PANACÉIA DELIRANTE

domingo, 21 de fevereiro de 2010

O despudorado

Depois de muito namorar o colchão, levantei. Tirei os brincos, a corrente, todos os desejos e pus na gaveta. Entrei no banho. Teria saído nua do banheiro, se não houvessem tantas janelas. Coloquei uma roupa leve e fui caminhar na orla.

Quando não existem desejos, só nos resta o usufruto: do sol, do mar, do salitre a salgar os lábios, da música no fone de ouvido... Hoje não queria mais nada! Por precaução, coloco meus óculos escuros; não por causa do sol, e sim para disfarçar a minha cara patética de quem vê beleza em tudo.

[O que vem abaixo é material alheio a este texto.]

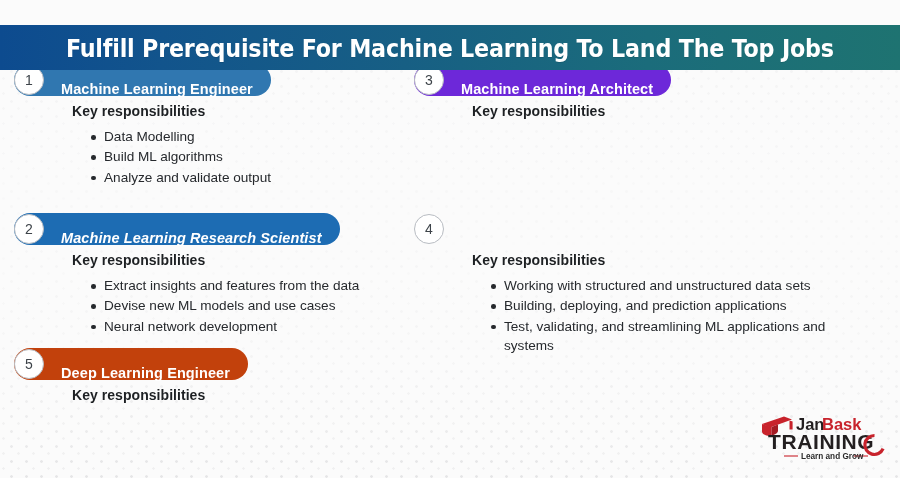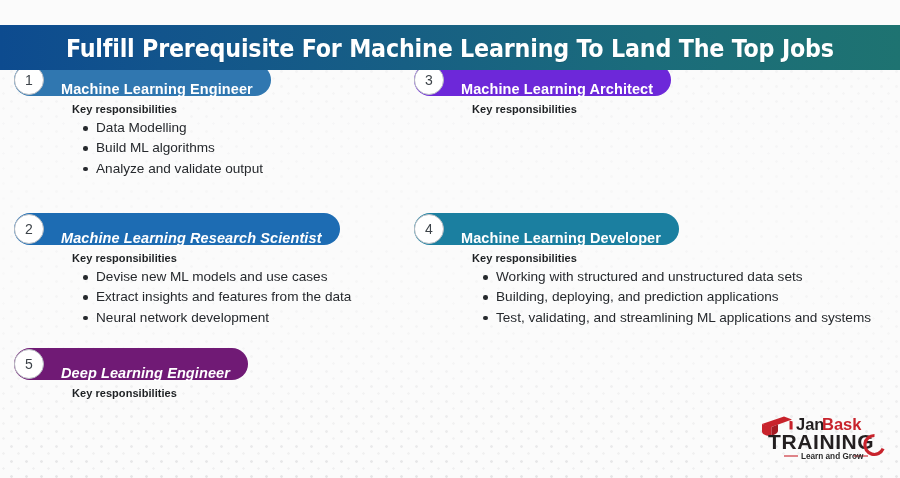"Key responsibilities" .key-heading { font-size: 11px -> 14px }
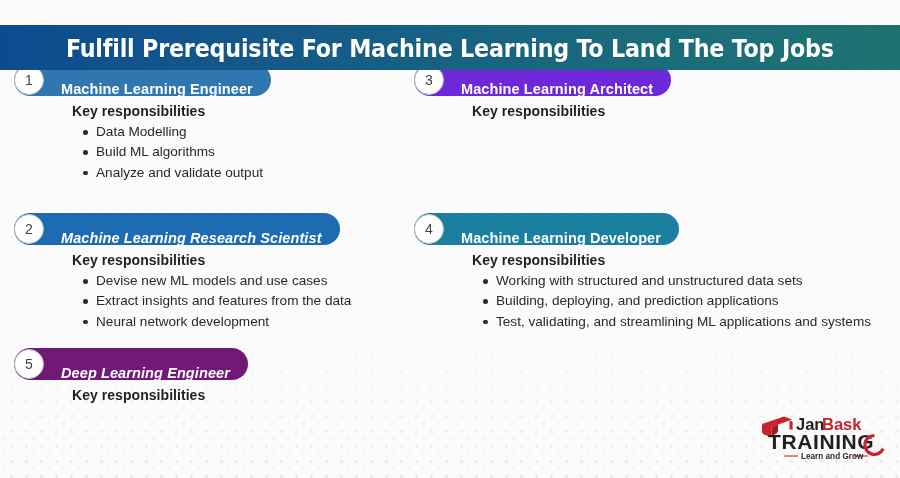"Data Modelling" ul.resp { margin: 0 -> 8px }
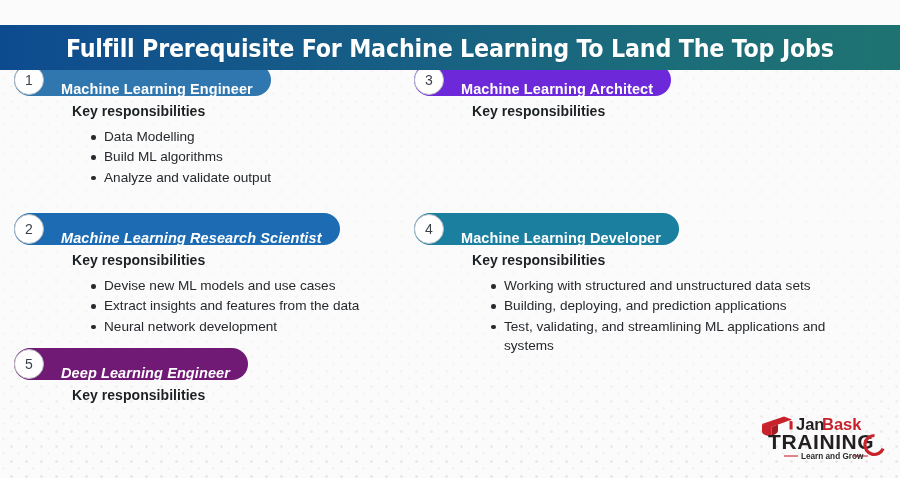"Machine Learning Developer" div.pill { html: <div> <span>Machine Learning Developer</span> </div> -> none }
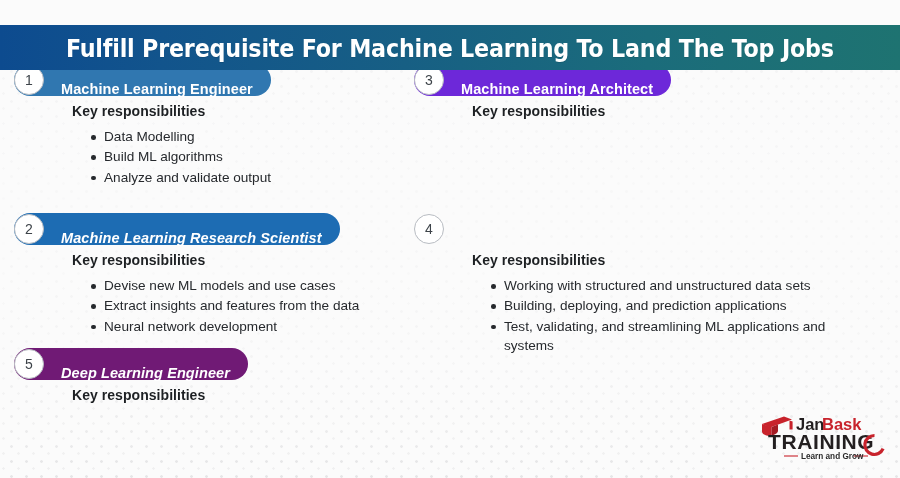"Devise new ML models and" li { order: before "Extract insights and features from" -> after "Extract insights and features from" }
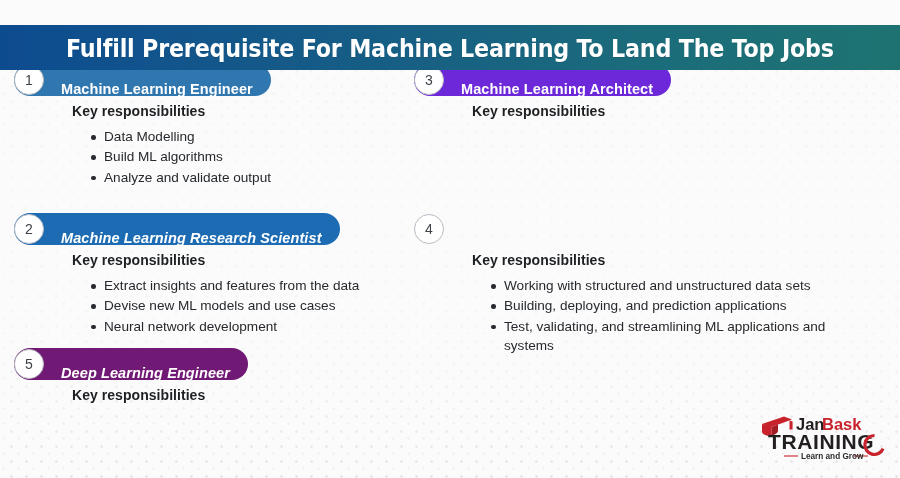"Deep Learning Engineer" div.pill { background: #701a75 -> #c2410c; font-style: italic -> none }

No meio do caminho cruzo com um rapaz. Ele, um jovem negro, sem camisa, suado, caminha em minha direção com um sorriso escancarado. Reconheci de cara aquele sorriso, bobo, assim como o meu, de uma inquietante felicidade. Mas, diferente de mim, aquele rapaz exibia os dentes, imoralizava a tarde com a sua alegria, ostentando-a como uma bandeira. Ele passou, eu ri. Teria ele rido de mim também? Ou será que nem havia me notado?

Voltei da caminhada cansada, até meu sorriso cansou um pouco. Ainda assim dedico esse texto ao moço, à sua nudez, à sua felicidade e principalmente, à falta de pudor com que ele desfilava ambos.